Lucas re-released the sequel trilogy back in 1997 for the first film’s 20th Anniversary to much rabid fan interest, if not criticism.  Considered by Lucas as a test for technology used for his then unmade prequel trilogy, the filmmaker made CGI tweaks and changes to all three films (some very good, some not quite necessary).  JEDI was the least touched, most likely because it was the most aesthetically polished of the three.  However, Lucas, always being the paradoxical lightning rod for fan appreciation and hurtful ridicule, really stirred things up when he altered the end of JEDI for the film’s first DVD release in 2004 and inserted the ghostly vision of Hayden Christiansen (who portrayed the young Anakin Skywalker in the prequel trilogy) over the original actor, Sebastian Shaw (playing an aging apparition).  Fans cried a resounding “you can’t do that!” foul.

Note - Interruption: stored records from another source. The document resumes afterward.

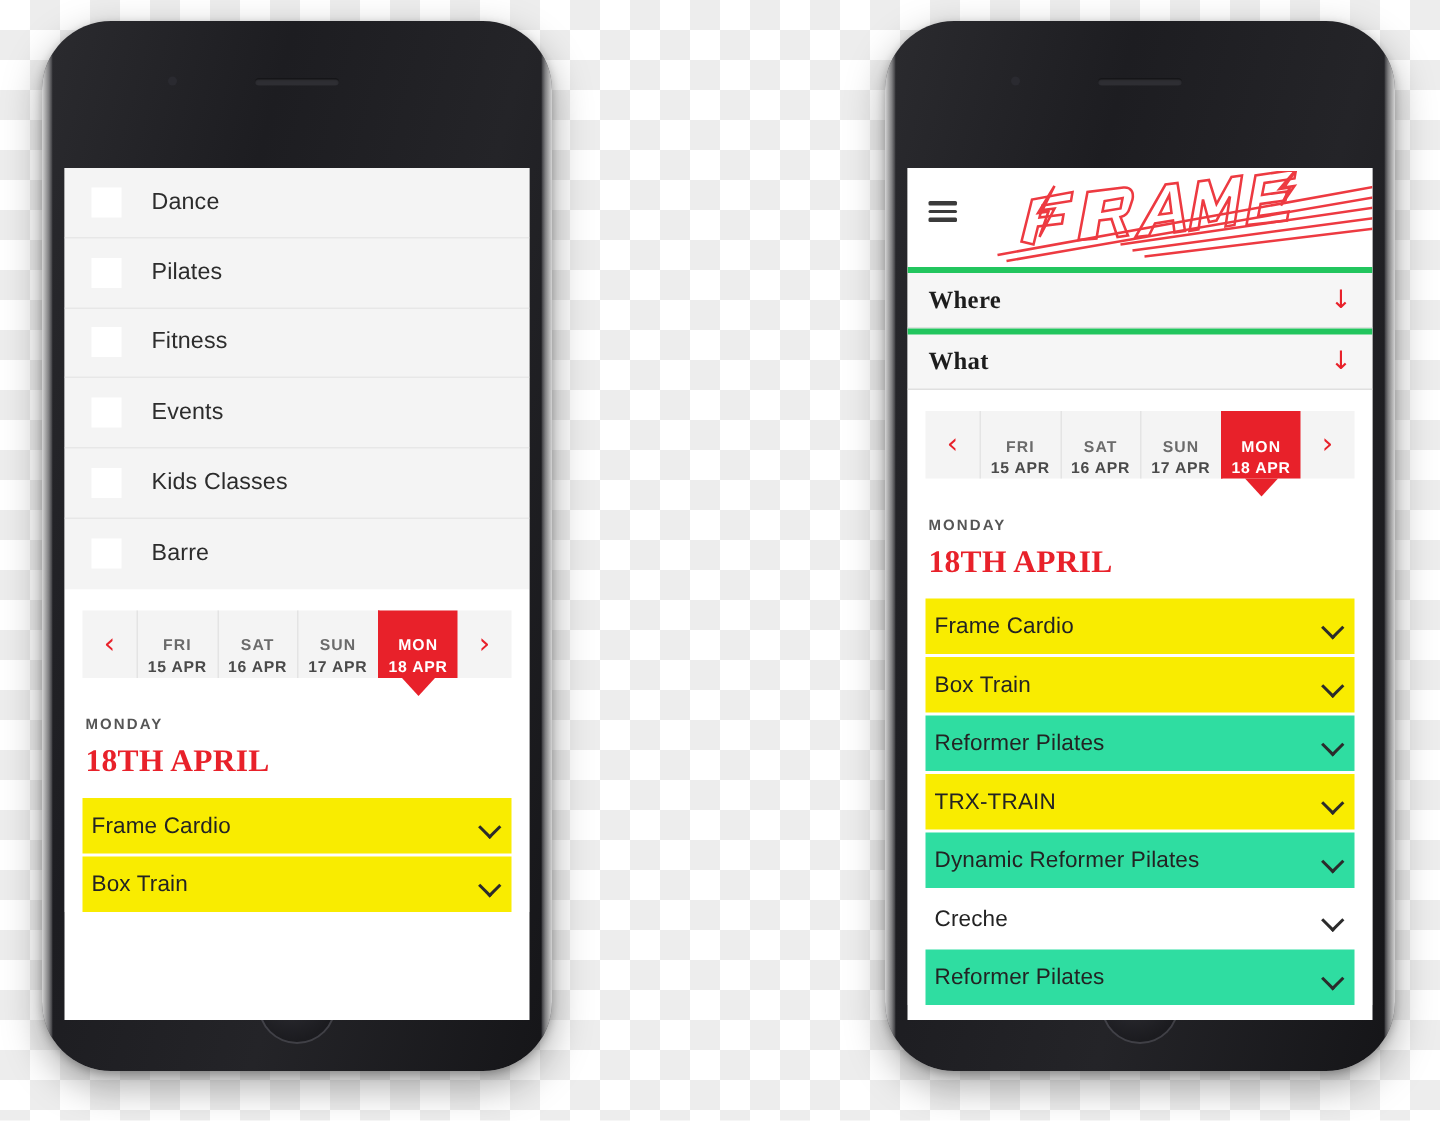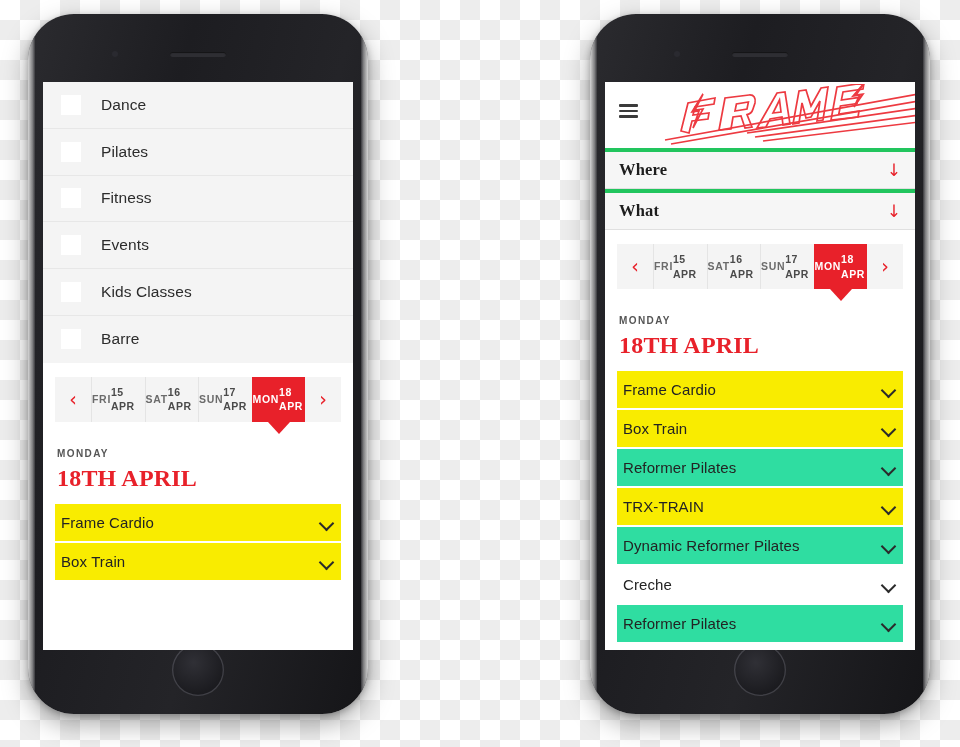--- a/index.html
+++ b/index.html
@@ -80,20 +80,21 @@
     border-radius: 50%;
     background: radial-gradient(circle at 42% 36%, #303036, #1b1b1f 70%);
     box-shadow: inset 0 0 0 1.3px rgba(120,120,130,0.40);
   }
 
   
   .screen {
     position: absolute;
     background: #ffffff;
     overflow: hidden;
+    margin-top: 30px;
   }
   .screen-inner {
     position: absolute;
     inset: 0;
   }
 
   
   .filter-list {
     background: #f4f4f4;
   }
@@ -199,23 +200,23 @@
     font-family: "DejaVu Sans", sans-serif;
     line-height: 1;
   }
   .date-cells {
     flex: 1 1 auto;
     display: flex;
   }
   .date-cell {
     flex: 1 1 0;
     display: flex;
-    flex-direction: row;
+    flex-direction: column;
     align-items: center;
-    justify-content: center;
+    justify-content: flex-end;
     border-left: 1px solid #e4e4e4;
     position: relative;
     box-sizing: border-box;
   }
   .date-cell .dow {
     font-size: 10.5px;
     font-weight: bold;
     letter-spacing: 0.7px;
     color: #6b6b6b;
     line-height: 1.35;
@@ -254,21 +255,21 @@
   .day-dow {
     font-size: 10px;
     font-weight: bold;
     letter-spacing: 1.4px;
     color: #555555;
     margin-bottom: 6px;
   }
   .day-date {
     font-family: "Liberation Serif", serif;
     font-weight: bold;
-    font-size: 24px;
+    font-size: 21px;
     color: #e8212a;
     letter-spacing: 0.2px;
   }
 
   
   .class-list {
     background: #ffffff;
     padding: 0 12px;
   }
   .class-row {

The real inanity with that response is the fact that…well…yes, Lucas can do what he wants to with his creation.    RETURN OF THE JEDI, along with the other five films in the STAR WARS sextet – are his films, existing for him to do what he wishes.  Perhaps what the needlessly nitpicky STAR WARS-aholics forget is Lucas’ masterful achievement with these films.  He not only created legendary and iconic characters and stories, but he also daringly envisioned an entire universe out of the fertility of his limitlessly creative imagination; he did so in an age when space opera and fantasy were all but spit on by the filmmaking populace.  What Lucas achieved with RETURN OF THE JEDI, the rest of the sequel trilogy, and partly with the unfairly ridiculed prequel trilogy, is that he conjured up a film world that we felt like we could actively inhabit: you never feel like a passive viewer with these films.  Not too many fantasy films – or films in general – have that level of prevailing transcending allure.  

The STAR WARS films are categorically in a league all to themselves.